In some cases in which ctDNA was sent out in parallel with Penn’s own internal tissue-based assay, ctDNA results were negative and the results on the internal assay were positive. “We’ve found multiple cases in which EML4-ALK gene rearrangements and EGFR resistance mutations associated with non-small cell lung cancers were not detected by circulating tumor DNA,” Dr. Morrissette says. “I think there have been misunderstandings about the technology and the biology of these cancers—where the nucleic acids are coming from and how to detect them on the part of the oncologist.” The findings can also be the opposite, she notes, since with ctDNA the assay is theoretically sampling all the metastatic sites, while tissue testing detects variants present in that piece of tissue.

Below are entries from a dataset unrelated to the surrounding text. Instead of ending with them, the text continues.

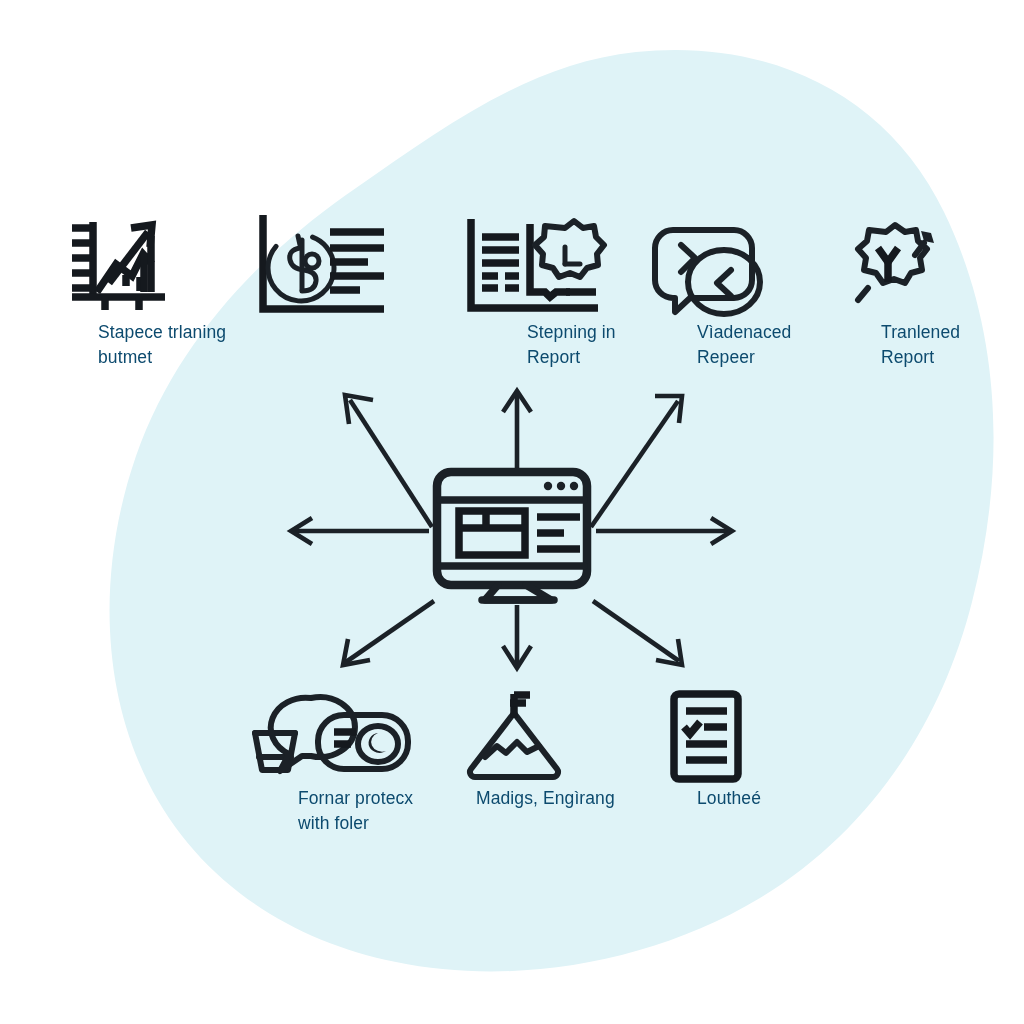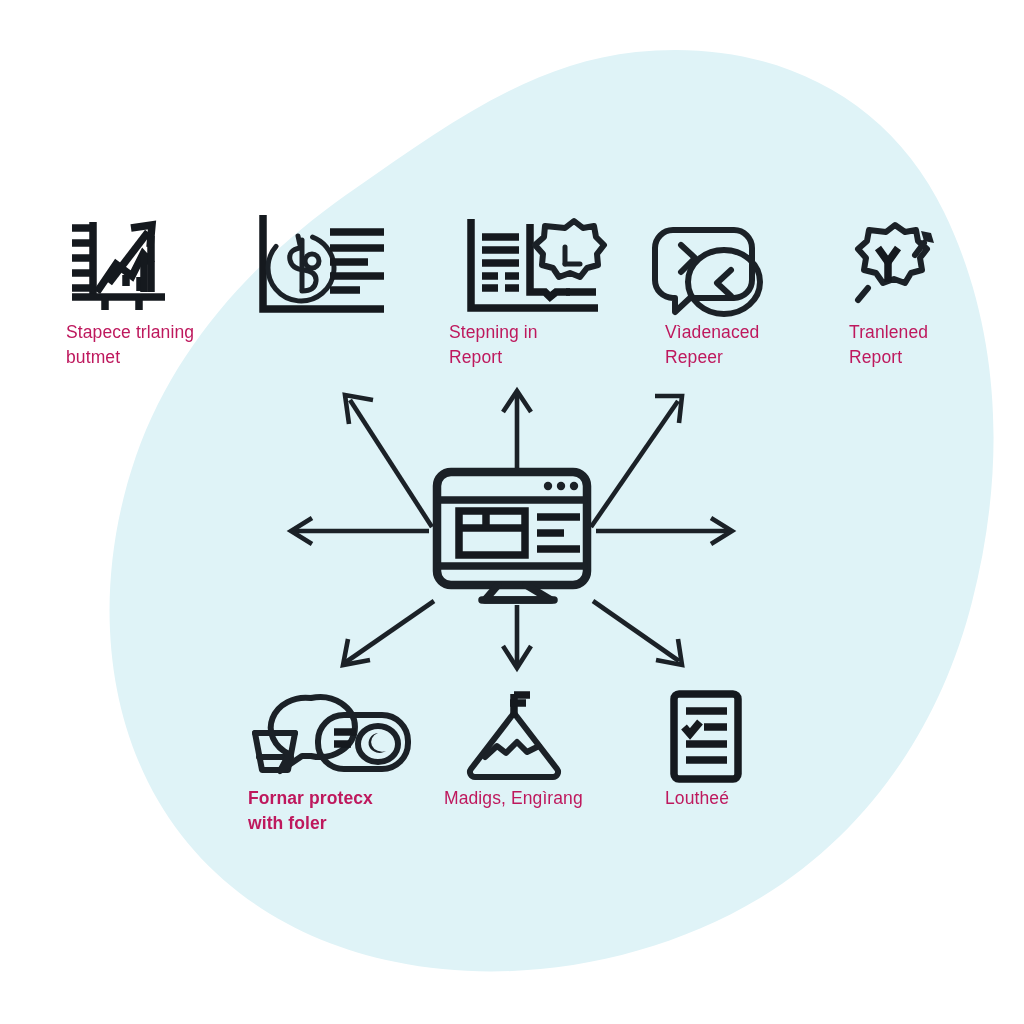"Stapece trlaning" .node-label { color: #be185d -> #0c4a6e; margin-left: none -> 32px }
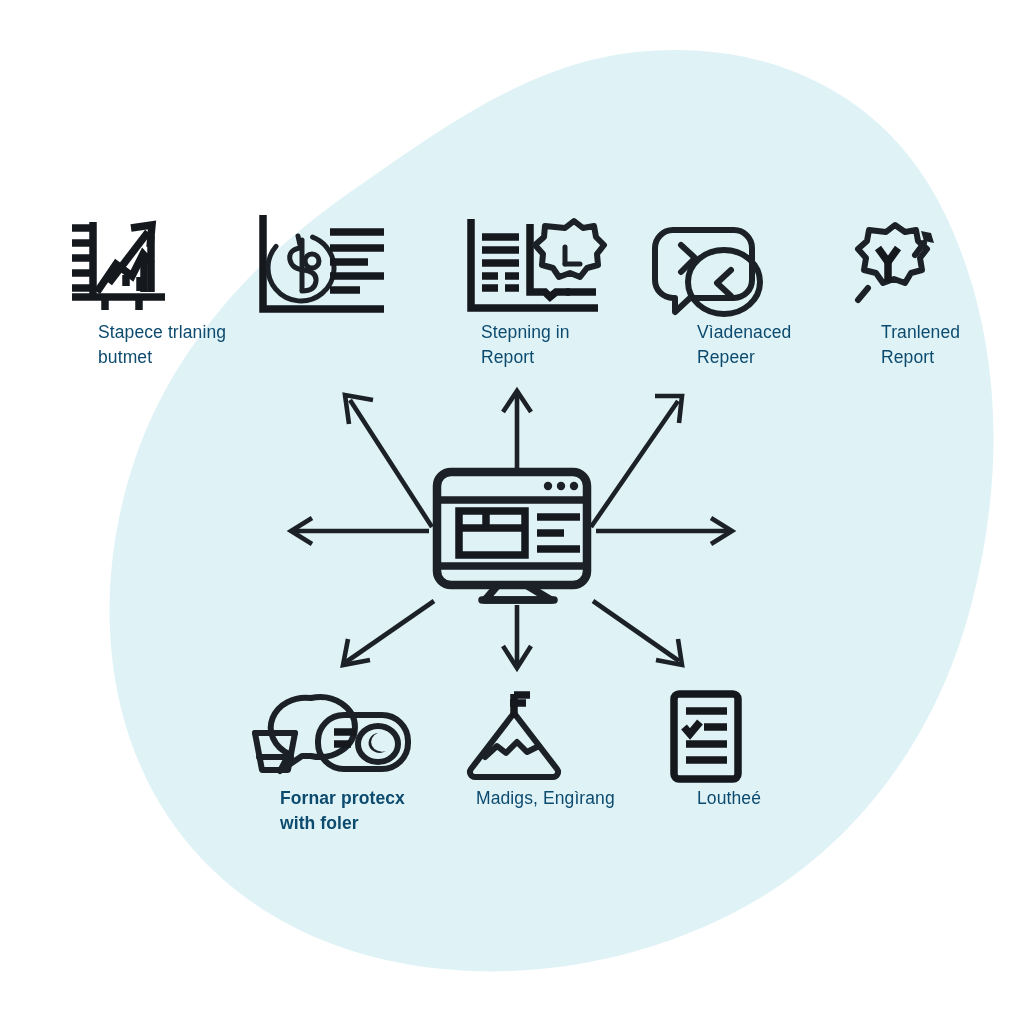"Stepning in" div.node-label { left: 449px -> 495px }
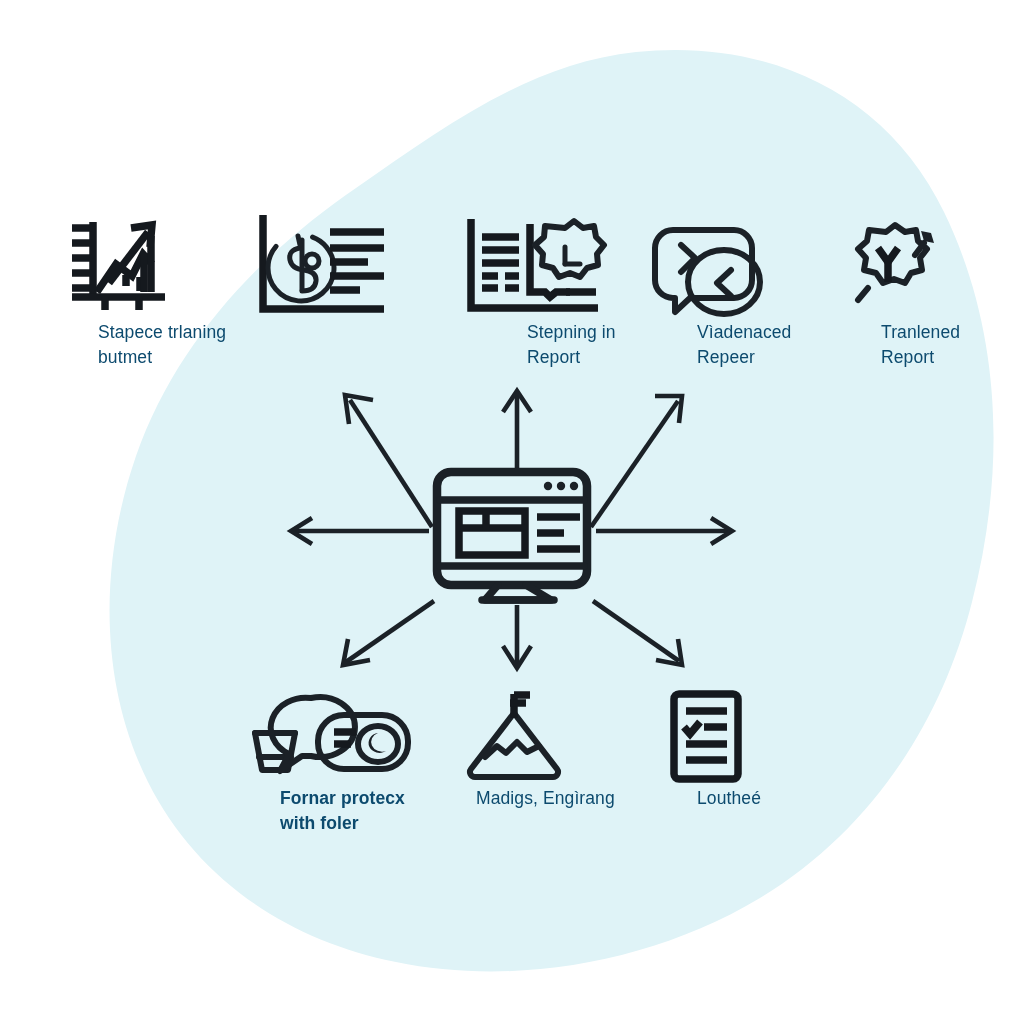"Fornar protecx" div.node-label { font-weight: bold -> none; left: 248px -> 266px }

“The onus is on the laboratory and the pathologist to explain why one test may be more appropriate than another, or where the positive predictive value of a certain test may differ, even though they’re both under the umbrella of next-generation sequencing,” she says. “Genomic testing is complex, and there’s always room for more clinician education.”

Charna Albert is CAP TODAY associate contributing editor.